The latest case is China’s Evergrande Group
Although the company had a lot of debt on their books, they were happily chugging along, taking down payments from property buyers and re-financing their debts to continue their growth. It was perfectly balanced (although probably too aggressive for me to grow like that with debt) and everyone was happy. That was until the CCP started limiting how much debt it could take. That particular policy tipped the scales and sent Evergrande into a downward spiral ever since. I am not saying that the policies are bad. What I am trying to point out with these few examples is how easy is it for the Chinese government to enact changes that can fundamentally alter your company’s business model. With a snap of a finger, Alibaba even had to divest the popular South China Morning Posts.
To Put All Together…
With all these observations, how can you expect me to comply with my policy to respect my efforts?
How will I dare to put a huge chunk of my hard earned money into the stock when I know all it took was President Xi to make a public comment and I will see my stock price plunging overnight with no clear signs of recovery? As mentioned, if I cannot convince myself to invest at least 10% of my portfolio, then its not even worth a 1% stake in the portfolio. Hence, these are some of the reasons why I stayed away from foreign-listed Chinese companies.
But What About The Chinese Growth Story?
Personally, I will find a better way to participate in China’s growth. Especially one whereby the Chinese will have as little reasons as possible to shoot their own foot. The best way as of now is to invest in Chinese companies listed directly in the Chinese stock exchanges, namely the Shanghai and Shenzhen stock exchange. Stocks listed there tend to be majority owned by Chinese institutions or retail investors. The CCP will therefore be less motivated to harm their own people.
Remember the donation made by large Chinese tech companies? Look at their giant distiller, Kweichow Moutai. They made donations to the government but got sued by shareholders for it.
Not only are they listed directly in China, but a quick glance at their top 10 shareholders can also somewhat explain their courage to sue the company. Majority are Chinese investors or institutions.

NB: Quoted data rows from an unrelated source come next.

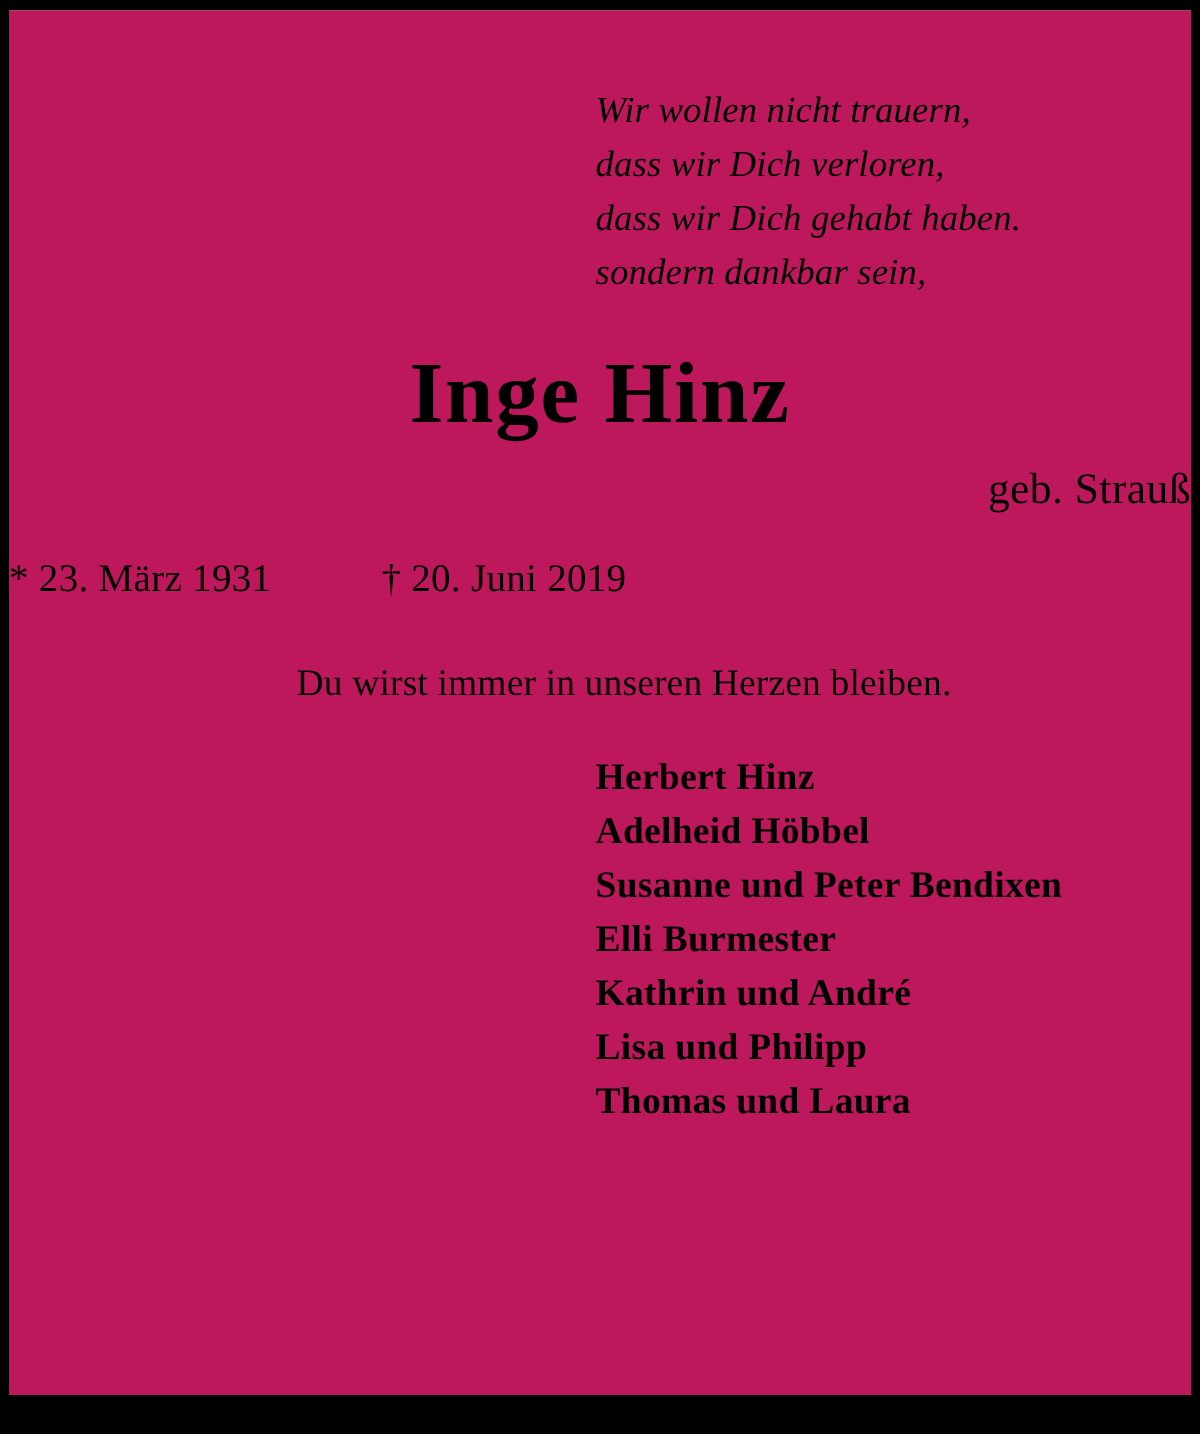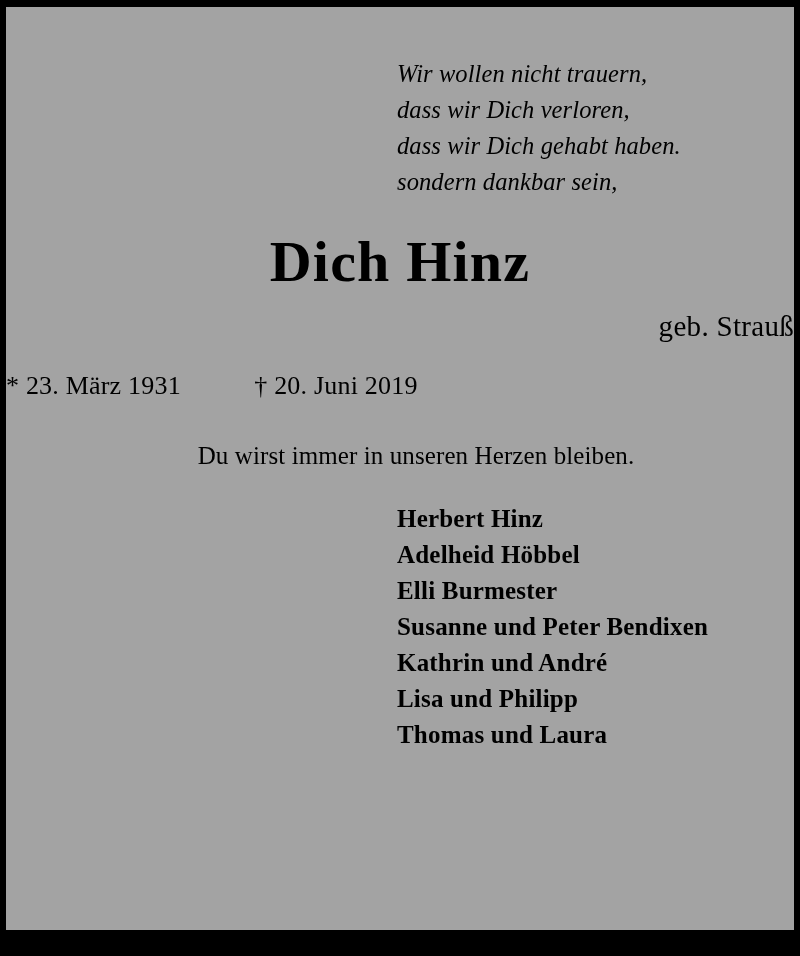--- a/index.html
+++ b/index.html
@@ -25,21 +25,21 @@
     border-left: 6px solid #000000;
     border-right: 6px solid #000000;
     border-bottom: 26px solid #000000;
   }
 
   .inner {
     position: relative;
     box-sizing: border-box;
     width: 100%;
     height: 100%;
-    background: #a3a3a3;
+    background: #be185d;
   }
 
   
   .epitaph {
     position: absolute;
     left: 391px;
     top: 49px;
     font-style: italic;
     font-size: 24.5px;
     line-height: 36px;
@@ -134,37 +134,37 @@
 <div class="notice">
   <div class="inner">
 
     <div class="epitaph">
       <div>Wir wollen nicht trauern,</div>
       <div>dass wir Dich verloren,</div>
       <div>dass wir Dich gehabt haben.</div>
       <div>sondern dankbar sein,</div>
     </div>
 
-    <div class="deceased-name">Dich Hinz</div>
+    <div class="deceased-name">Inge Hinz</div>
 
     <div class="maiden-name">geb. Strauß</div>
 
     <div class="dates">
       <span class="date-item">* 23. März 1931</span>
       <span class="gap"></span>
       <span class="date-item">† 20. Juni 2019</span>
     </div>
 
     <div class="memorial-line">Du wirst immer in unseren Herzen bleiben.</div>
 
     <div class="mourners">
       <div>Herbert Hinz</div>
       <div>Adelheid Höbbel</div>
+      <div>Susanne und Peter Bendixen</div>
       <div>Elli Burmester</div>
-      <div>Susanne und Peter Bendixen</div>
       <div>Kathrin und André</div>
       <div>Lisa und Philipp</div>
       <div>Thomas und Laura</div>
     </div>
 
 
   </div>
 </div>
 
 </body></html>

Another consideration you can make is to buy ETFs that invests in Chinese companies listed in China itself. Some worth mentioning are KraneShares SSE STAR Market 50 Index ETF (KSTR), Ishares Msci China A Etf (CNYA) and KraneShares Bosera MSCI China A Share ETF (KBA). My favourite is KSTR.
In Summary or TLDR
Do I think Chinese technology companies are very cheap now? Yes. They are dirt cheap.
Do I believe there can be a big upside? Yes. If it recovers, the upside will be huge.
Will I invest in them? No. Despite the big upside, I cannot convince myself to invest a meaningful portion of my portfolio to respect my commitment to research and follow the companies.
Am I foregoing a big opportunity? Yes and No. The upside if these Chinese stock recovers is huge. But if I am only convicted to put less than 10% of my money in, then the upside will not be meaningful enough for me. Besides, there are plenty of other opportunities with a big upside that I dare to put a large portion of my money in. Those will give me a bigger upside in terms of total portfolio value.
Should you take any advice from me? Definitely NOT. I am just sharing my thoughts and opinions. You do your own due diligence.